The Septuagint translation of the passage uses the word ποικίλος (poikilos), which indicates "many coloured"; the Jewish Publication Society of America Version also employs the phrase "coat of many colours". On the other hand, the Revised Standard Version and the Revised English Bible translate kətonet passim as "a long robe with sleeves" while the New International Version notes the translation difficulties in a footnote, and translates it as "a richly ornamented robe". This exact phrase is used one other time in the Hebrew Bible, to describe the garment worn by Tamar, daughter of David, in 2 Samuel 13:18–19. However, the garment given to Adam and Eve in Genesis 3.21 is called a kətonet of hide/skin (כׇּתְנ֥וֹת ע֖וֹר).

Aryeh Kaplan in The Living Torah and Nach gives a range of possible explanations, calling the coat a "royal garment". It notes that passim has been translated as 'colorful, embroidered, striped, or with pictures,' also suggesting that the word could mean a "long garment" which reaches the hands and feet. The book also acknowledges that the word could discuss the material of the coat, which may have been wool or silk.

James Swanson suggests that the phrase indicates a "tunic or robe unique in design for showing special favour or relationship" and that "either the robe was very long-sleeved and extending to the feet, or a richly-ornamented tunic either of special colour design or gold threading, both ornamental and not suitable for working."

Adrien J. Bledstein states that the kətonet passim was a "flounced garment of woven strips" that was ankle-length, pleated or gathered, and would have been prohibitively expensive to make. This garment is present in ancient artistic representations of gods and high-status humans. "This garb was preceded in earliest depictions by garments made of sheep and goat skins worn by commoners, leaders and deities. Mesopotamian artistic representations of these animal skins make it appear that the fleece or hair was in tiers, the one above overlapping the one below, resembling what we call flouncing. This is very likely what the narrator had in mind for the k‘tonet of skins YHWH made for Adam and Eve in Gen. 3.21."

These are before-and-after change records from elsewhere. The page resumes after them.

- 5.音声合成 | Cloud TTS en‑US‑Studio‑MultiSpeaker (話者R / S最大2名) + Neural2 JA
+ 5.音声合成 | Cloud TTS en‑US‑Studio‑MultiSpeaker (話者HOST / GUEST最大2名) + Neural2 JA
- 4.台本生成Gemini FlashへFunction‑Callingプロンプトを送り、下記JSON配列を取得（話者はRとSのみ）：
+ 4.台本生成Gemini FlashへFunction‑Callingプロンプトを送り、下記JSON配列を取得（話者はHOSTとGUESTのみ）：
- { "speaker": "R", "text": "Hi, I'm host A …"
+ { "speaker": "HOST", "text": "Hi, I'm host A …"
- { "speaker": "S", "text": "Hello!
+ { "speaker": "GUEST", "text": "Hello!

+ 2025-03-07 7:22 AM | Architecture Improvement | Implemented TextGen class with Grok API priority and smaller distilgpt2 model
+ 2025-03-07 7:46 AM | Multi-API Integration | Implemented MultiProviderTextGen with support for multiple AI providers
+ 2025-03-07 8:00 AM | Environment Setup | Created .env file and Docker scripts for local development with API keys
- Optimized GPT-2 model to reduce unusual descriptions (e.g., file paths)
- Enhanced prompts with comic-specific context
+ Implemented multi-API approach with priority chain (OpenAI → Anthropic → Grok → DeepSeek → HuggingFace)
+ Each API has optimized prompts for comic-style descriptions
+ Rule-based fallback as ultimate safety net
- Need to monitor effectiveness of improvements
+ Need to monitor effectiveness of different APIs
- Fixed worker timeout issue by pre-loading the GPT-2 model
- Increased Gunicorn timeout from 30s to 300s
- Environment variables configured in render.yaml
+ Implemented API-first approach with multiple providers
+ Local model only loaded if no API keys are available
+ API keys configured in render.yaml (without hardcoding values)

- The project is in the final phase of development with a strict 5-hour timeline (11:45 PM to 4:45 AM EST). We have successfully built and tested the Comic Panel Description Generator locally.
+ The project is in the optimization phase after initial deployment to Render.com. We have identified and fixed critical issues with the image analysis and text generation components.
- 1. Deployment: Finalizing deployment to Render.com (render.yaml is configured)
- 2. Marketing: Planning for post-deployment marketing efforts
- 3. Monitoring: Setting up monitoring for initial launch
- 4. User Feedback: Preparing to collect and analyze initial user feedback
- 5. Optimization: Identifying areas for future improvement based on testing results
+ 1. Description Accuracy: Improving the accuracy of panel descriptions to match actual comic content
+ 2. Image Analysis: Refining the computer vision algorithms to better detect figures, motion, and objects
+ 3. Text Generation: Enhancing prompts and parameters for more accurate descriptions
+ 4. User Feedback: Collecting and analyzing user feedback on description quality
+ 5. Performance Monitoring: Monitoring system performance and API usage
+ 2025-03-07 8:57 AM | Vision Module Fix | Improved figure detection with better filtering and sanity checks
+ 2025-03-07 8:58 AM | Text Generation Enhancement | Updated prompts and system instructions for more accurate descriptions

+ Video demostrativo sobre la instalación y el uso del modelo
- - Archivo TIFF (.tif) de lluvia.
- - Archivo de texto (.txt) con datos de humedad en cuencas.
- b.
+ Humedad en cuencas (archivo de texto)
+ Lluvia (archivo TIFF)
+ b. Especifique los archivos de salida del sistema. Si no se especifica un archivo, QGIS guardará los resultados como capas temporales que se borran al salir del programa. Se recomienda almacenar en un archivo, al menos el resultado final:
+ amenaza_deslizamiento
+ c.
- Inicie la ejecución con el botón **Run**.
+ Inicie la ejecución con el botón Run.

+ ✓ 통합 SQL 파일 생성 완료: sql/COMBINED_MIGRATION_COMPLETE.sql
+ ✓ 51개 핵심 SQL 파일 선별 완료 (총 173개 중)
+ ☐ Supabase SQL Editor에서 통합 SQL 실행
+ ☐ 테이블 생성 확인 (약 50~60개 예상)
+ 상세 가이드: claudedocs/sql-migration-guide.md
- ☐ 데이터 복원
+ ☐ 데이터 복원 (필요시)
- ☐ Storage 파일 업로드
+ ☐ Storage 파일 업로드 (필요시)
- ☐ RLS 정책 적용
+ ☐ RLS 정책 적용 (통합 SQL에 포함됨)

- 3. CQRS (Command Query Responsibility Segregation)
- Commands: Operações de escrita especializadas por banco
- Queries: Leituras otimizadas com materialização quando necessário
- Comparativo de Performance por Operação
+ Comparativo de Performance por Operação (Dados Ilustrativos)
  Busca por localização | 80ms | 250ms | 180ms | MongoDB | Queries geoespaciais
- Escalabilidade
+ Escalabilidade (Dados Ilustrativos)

== In post-Biblical writing ==
In Thomas Mann's tetralogy Joseph and His Brothers, the Coat of Many Colors acts as a central symbol. Mann was keenly interested in the coat and studied its etymology, referring to it in German with translations that reflect both the many-colored and long-sleeved aspects of the garment, as well as calling it by the untranslated ketonet passim. The coat appears at critical points in all four of the novels, and Mann alters the Biblical history to have the coat exist long before Joseph, symbolically tying the garment back to the veil of Ishtar who appears in the prologue of the narrative. The coat is covered in images which refer back to ancient Mesopotamian myths, contributing to the way in which Mann associates Joseph with characters from other religious traditions such as the Buddha and Hermes.

== Scholarly debate ==
Recent scholarship, especially among literary critics, has noted how the exhortation to "identify" and the theme of recognition in Genesis 37:32–33 also appears in 38:25–26, in the story of Judah and Tamar. This serves to connect the chapters and unify the narrative. Victor Hamilton calls these "intentional literary parallels," while Robert Alter suggests that the verb identify plays "a crucial thematic role in the dénouement of the Joseph story when he confronts his brothers in Egypt, he recognizing them, they failing to recognize him."

== Popular culture ==
- Joseph and the Amazing Technicolor Dreamcoat (1968 musical)
- Joseph and the Amazing Technicolor Dreamcoat (1999 musical film)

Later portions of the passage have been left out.